A discussion article by a French research institute was published in The Nikkei on August 23, 2018. It was written by Mr. Sebastien Lechevalier, who specializes in Japanese economy. It was pointed out that the difference in labor productivity between Japan and France is primarily due to working hours and work-styles. An excerpt from the article on the comparison between Japan and France is shown below.
Comparison of labor productivity (gross domestic product (GDP) per working hour): $42 for Japan, $65.6 for France (Organisation for Economic Cooperation and Development (OECD), 2015)
Comparison of annual working hours: 1710 hours for Japan, 1514 hours for France (OECD, 2017)
While there is no data representing the causal relationship between labor form and productivity, effective examples of some French companies have been cited as case studies of labor forms that have a positive effect on productivity:
・Allow employees to take at least one hour’s worth of lunch breaks
・Include multiple breaks during working hours
In addition, it also showed the data that France is above Japan in the job satisfaction survey of developed countries, and mentioned that multiple studies have shown that high level of job satisfaction positively affects labor productivity.
Comparison of job satisfaction 1 (Cabinet Office): 46.1% for Japan, 69.6% for France
Comparison of job satisfaction 2 (International Social Survey Programme (ISSP), 2015): 16% or less for Japan, 31.4% or more for France
The author pointed out that although Japanese companies succeeded in reducing labor costs through differentiation between regular and non-regular employment along with suppression of wage increases, they have failed to improve labor productivity. He also stated that improving employee satisfaction will benefit not only companies but also the entire Japanese economy.
According to the article, there are two courses of action for Japan: (1) Further reduce the labor cost difference Japan and countries such as China, or (2) Change work-styles and reduce the gap in labor productivity between Japan and OECD countries, including France. It concludes by introducing policies taken by Japan in the past (increasing labor costs in the 1960s to 1970s led to the technological innovation) and the findings of Japanese economists, which suggests which course of action Japan should be taking based on the previous discussion.
Edenred Japan will continue to provide information and various types of support that will help labor productivity, such as introducing effective ways to include breaks during working hours and initiatives that are easy to implement at the 3rd “Labor Productivity Improvement Committee: Workplace Improvement Project” Seminar (held on August 29, 2018).

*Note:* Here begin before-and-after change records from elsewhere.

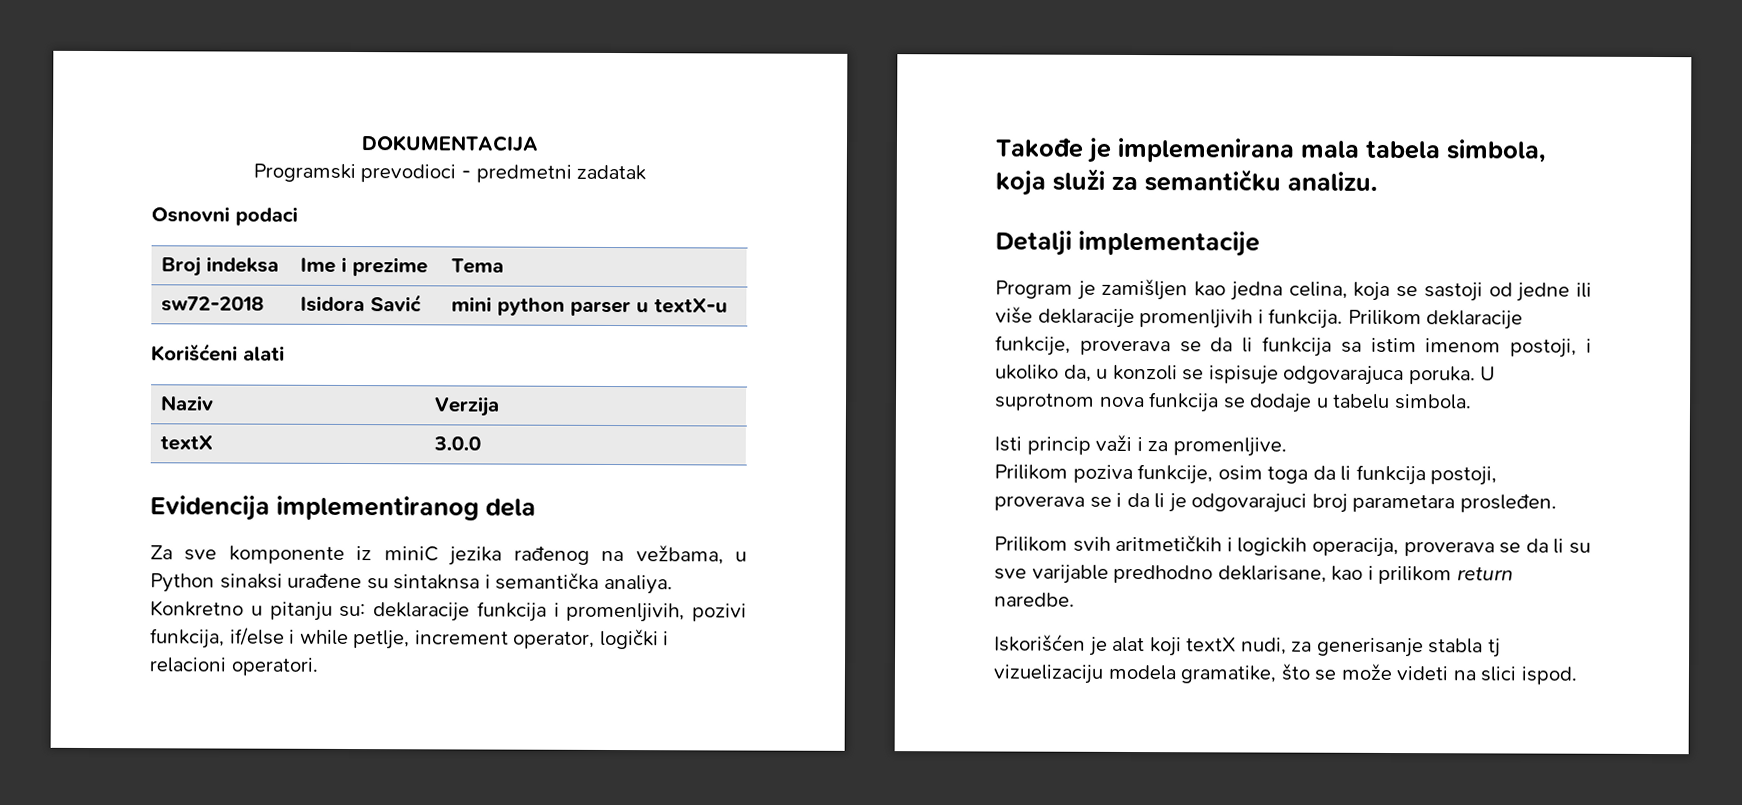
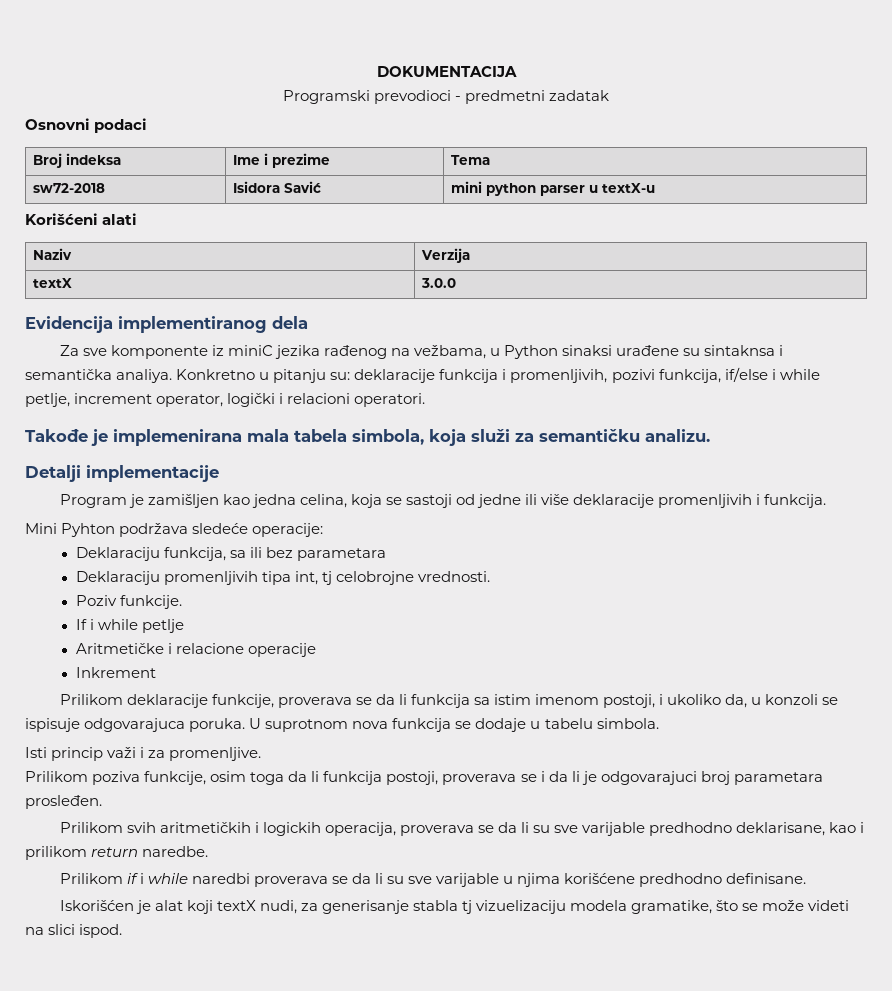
- Program je zamišljen kao jedna celina, koja se sastoji od jedne ili više deklaracije promenljivih i funkcija. Prilikom deklaracije funkcije, proverava se da li funkcija sa istim imenom postoji, i ukoliko da, u konzoli se ispisuje odgovarajuca poruka.
+ Program je zamišljen kao jedna celina, koja se sastoji od jedne ili više deklaracije promenljivih i funkcija.
+ Mini Pyhton podržava sledeće operacije:
+ Deklaraciju funkcija, sa ili bez parametara
+ Deklaraciju promenljivih tipa int, tj celobrojne vrednosti.
+ Poziv funkcije.
+ If i while petlje
+ Aritmetičke i relacione operacije
+ Inkrement
+ Prilikom deklaracije funkcije, proverava se da li funkcija sa istim imenom postoji, i ukoliko da, u konzoli se ispisuje odgovarajuca poruka.
+ Prilikom if i while naredbi proverava se da li su sve varijable u njima korišćene predhodno definisane.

Title of reference article: Taking inspiration from France on work-style reforms – Shortening working hours contributes to improving productivity
S Lechevalier Professor at the School of Advanced Studies in the Social Sciences (EHESS) in France
August 23, 2018 The Nikkei Economics Classroom (text in Japanese)
Note 1: International Comparison of Labor Productivity, Productivity Statistics of Japan Productivity Center, https://www.jpc-net.jp/intl_comparison/ (report in Japanese)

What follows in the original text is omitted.